Excerpts from a dataset:
------------------------------
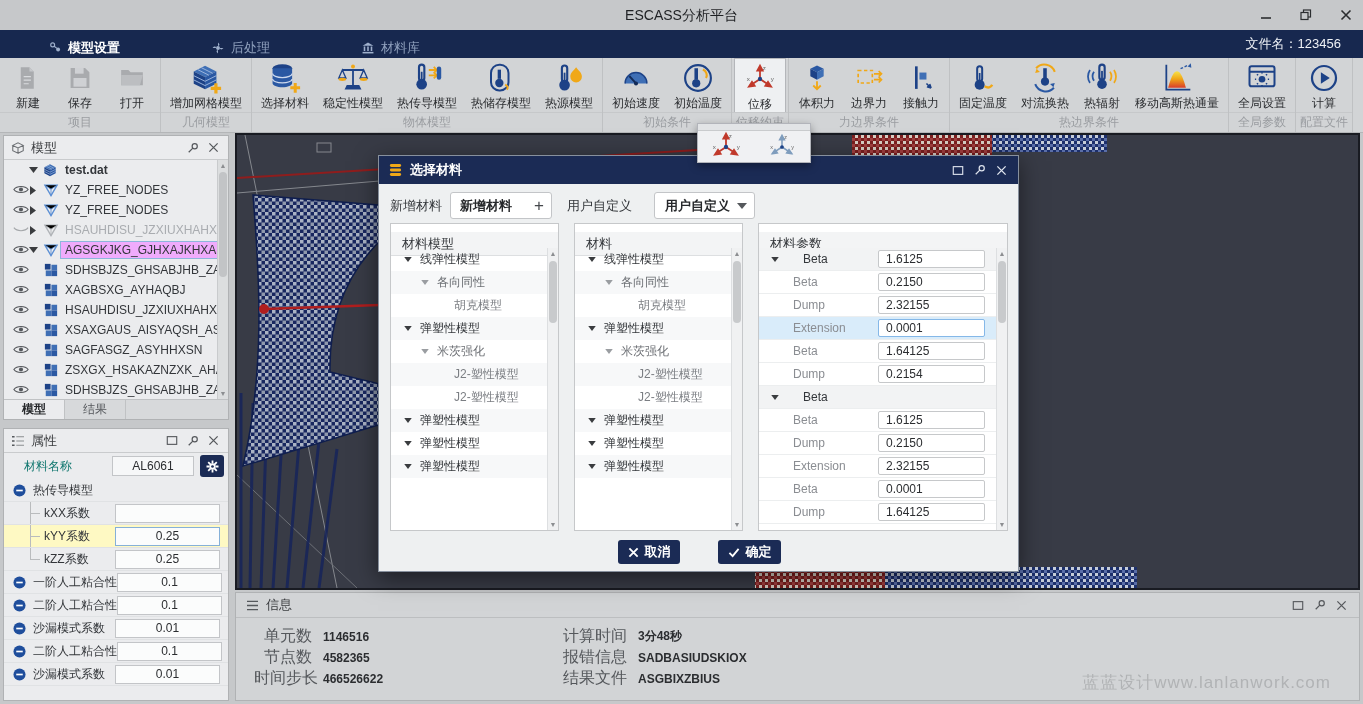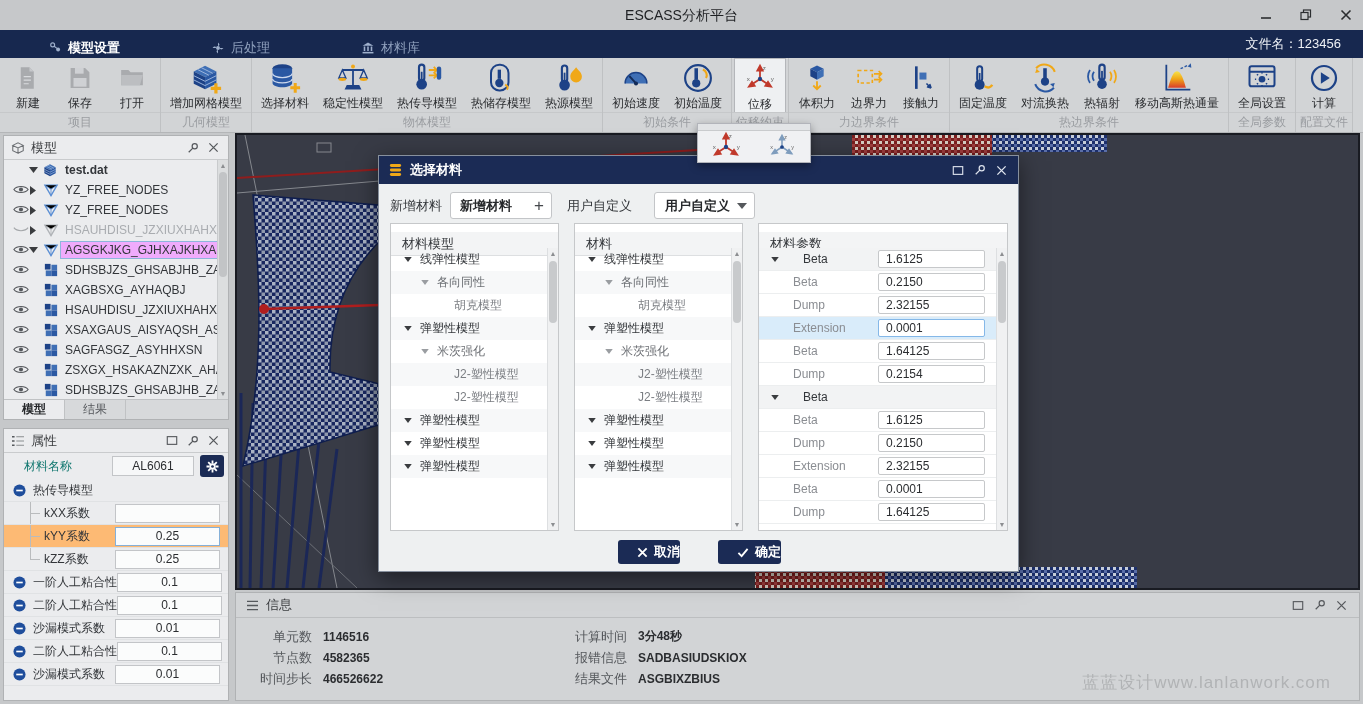"kYY系数" .prop-row.selected { background: #fdba74 -> #fef9c3 }
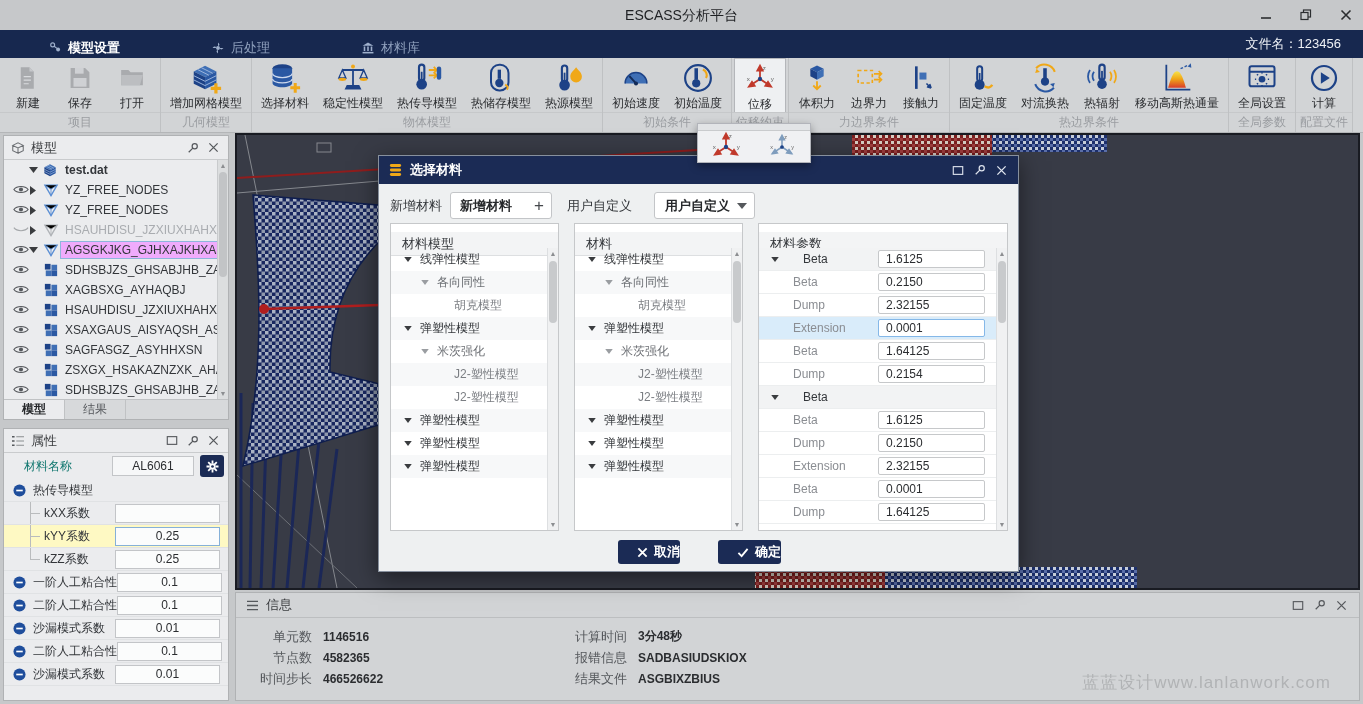"取消" .dlg-btn { justify-content: flex-end -> center }
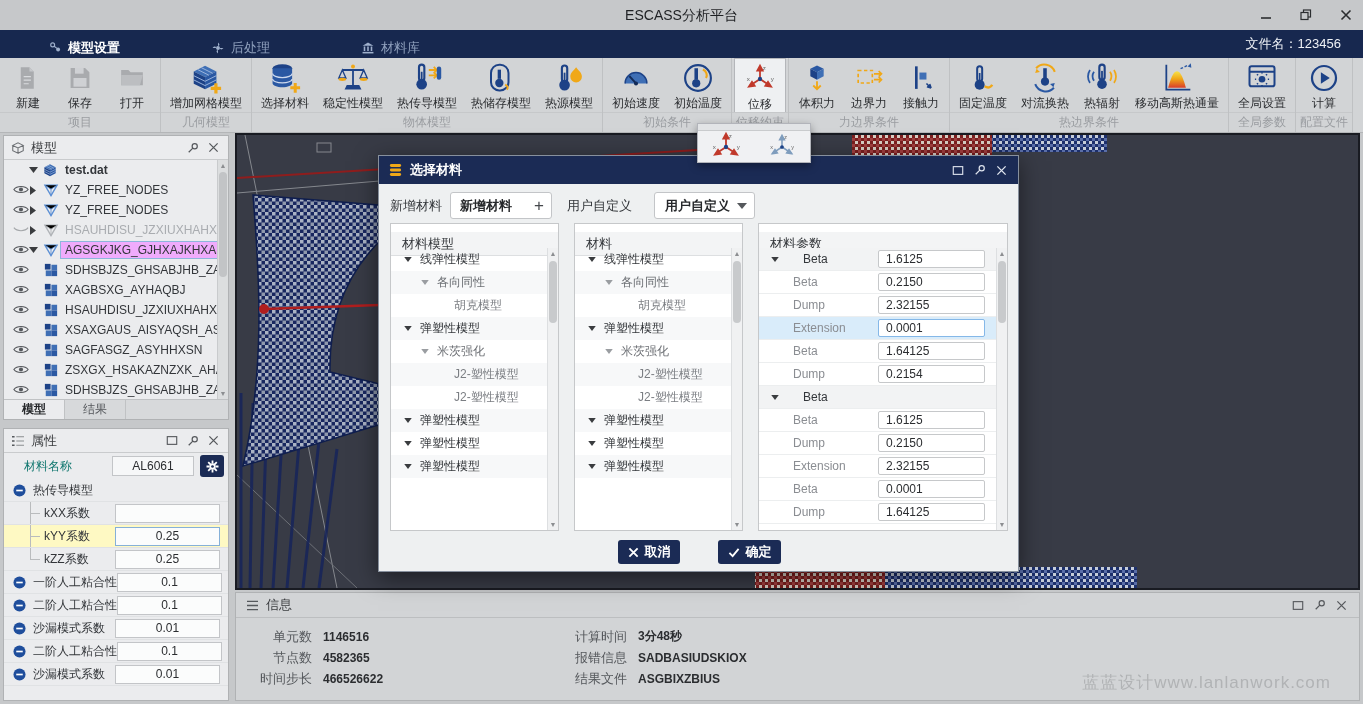"单元数" .info-lb { font-size: 13px -> 16px }
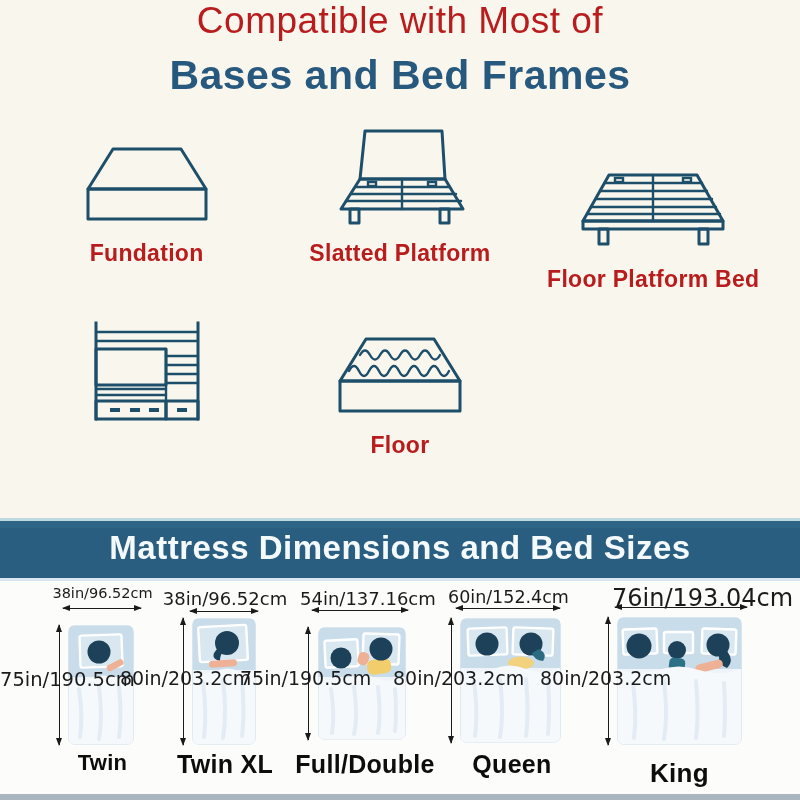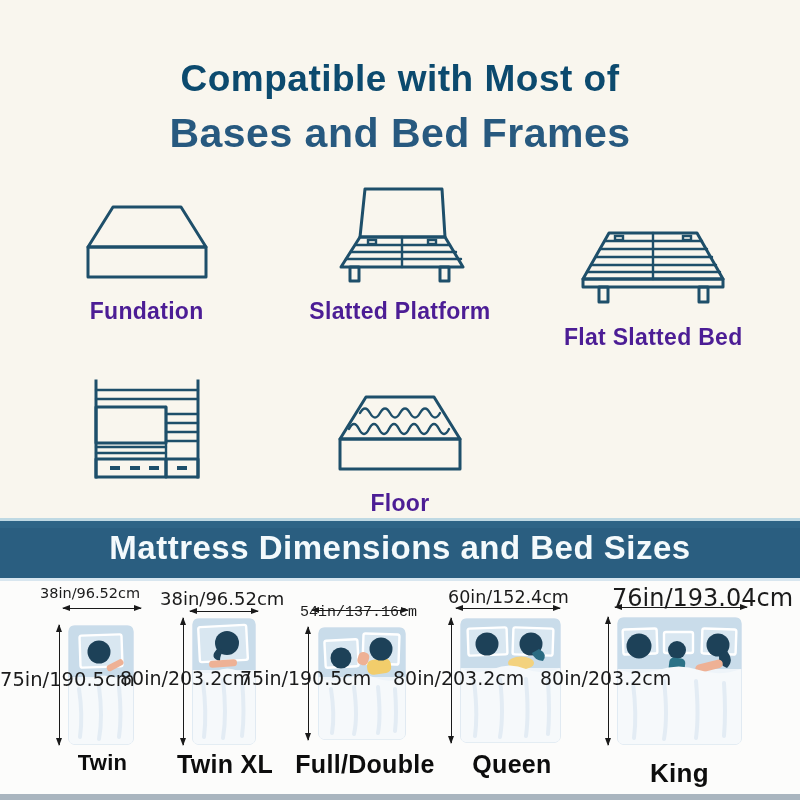"Compatible with Most of" .title1 { color: #0c4a6e -> #b91c1c; font-weight: 700 -> 400; margin-top: 58px -> none }
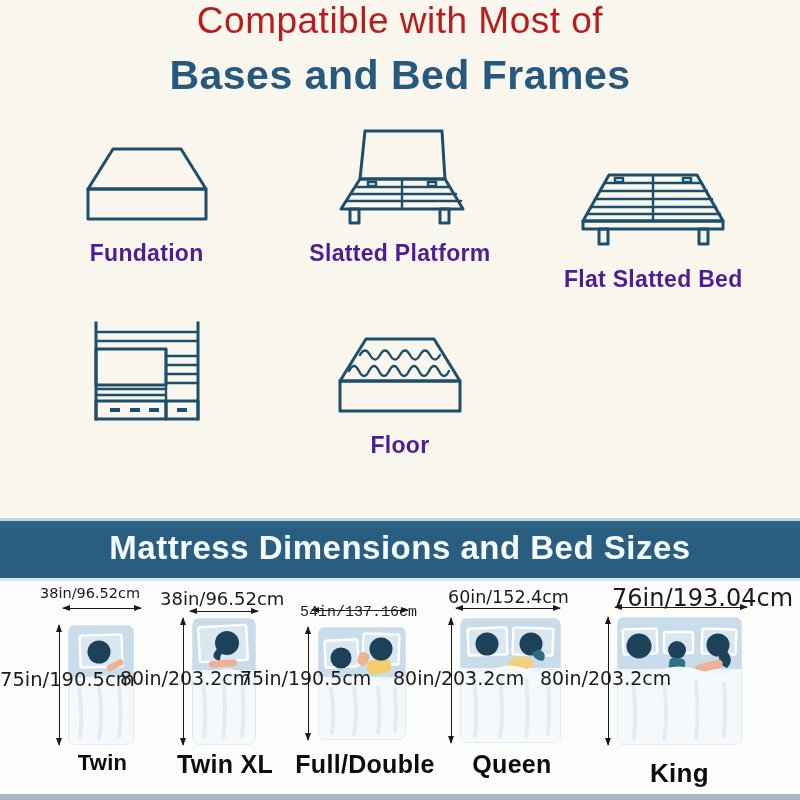"Fundation" .frame-label { color: #4c1d95 -> #b91c1c }
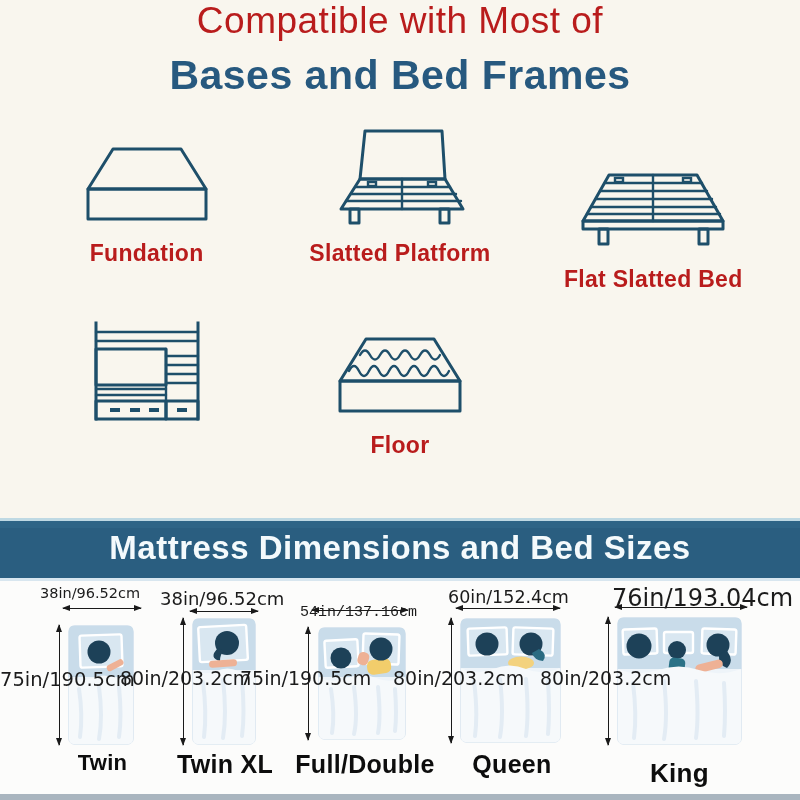"Flat Slatted Bed" div.frame-label { text: Flat Slatted -> Floor Platform }
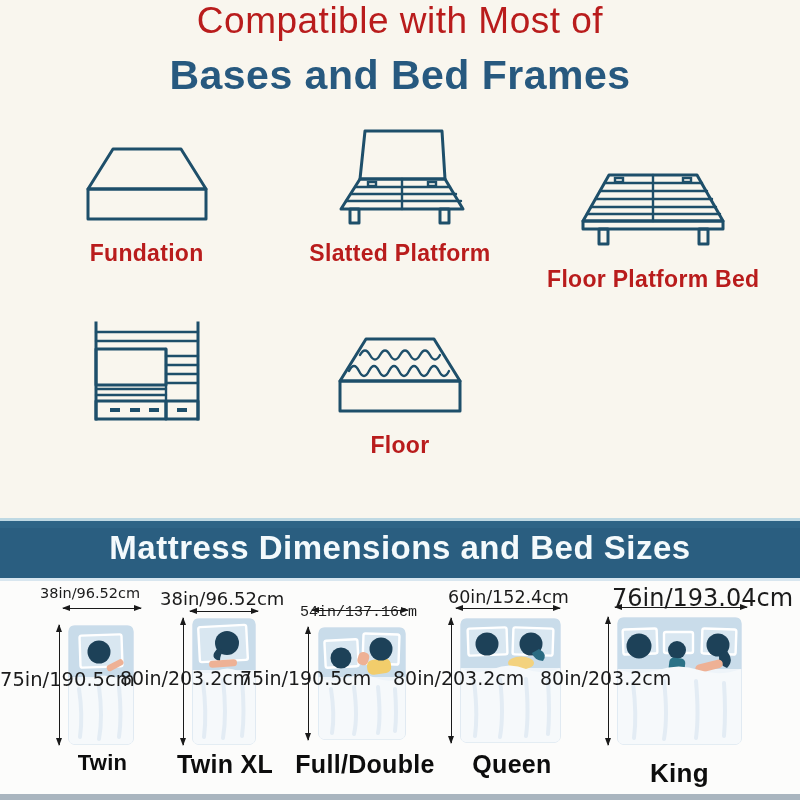"38in/96.52cm" .dim { text-align: left -> center }
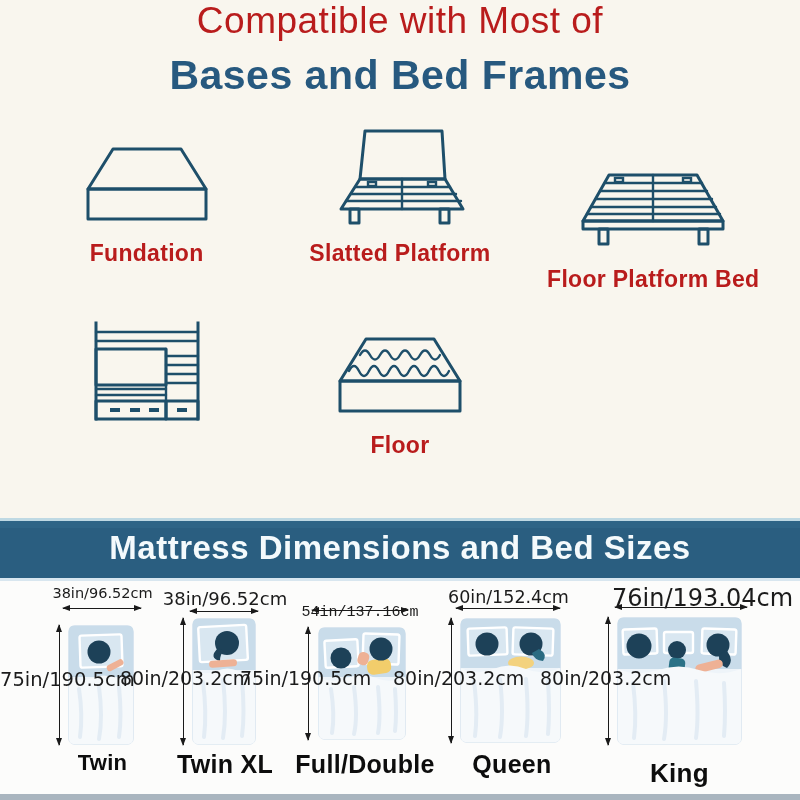"54in/137.16cm" #t2 .dim-top { font-family: Liberation Mono, monospace -> none; font-size: 15px -> 18px; top: 26px -> 10px }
------------------------------
Problem to work on: When you reach the line with "color: #0c4a6e ->" in the records above, begin repeating the lines exactly, and stop after the line with "text-align: left ->". Skip all pictures.

Solution below:
"Compatible with Most of" .title1 { color: #0c4a6e -> #b91c1c; font-weight: 700 -> 400; margin-top: 58px -> none }
"Fundation" .frame-label { color: #4c1d95 -> #b91c1c }
"Flat Slatted Bed" div.frame-label { text: Flat Slatted -> Floor Platform }
"38in/96.52cm" .dim { text-align: left -> center }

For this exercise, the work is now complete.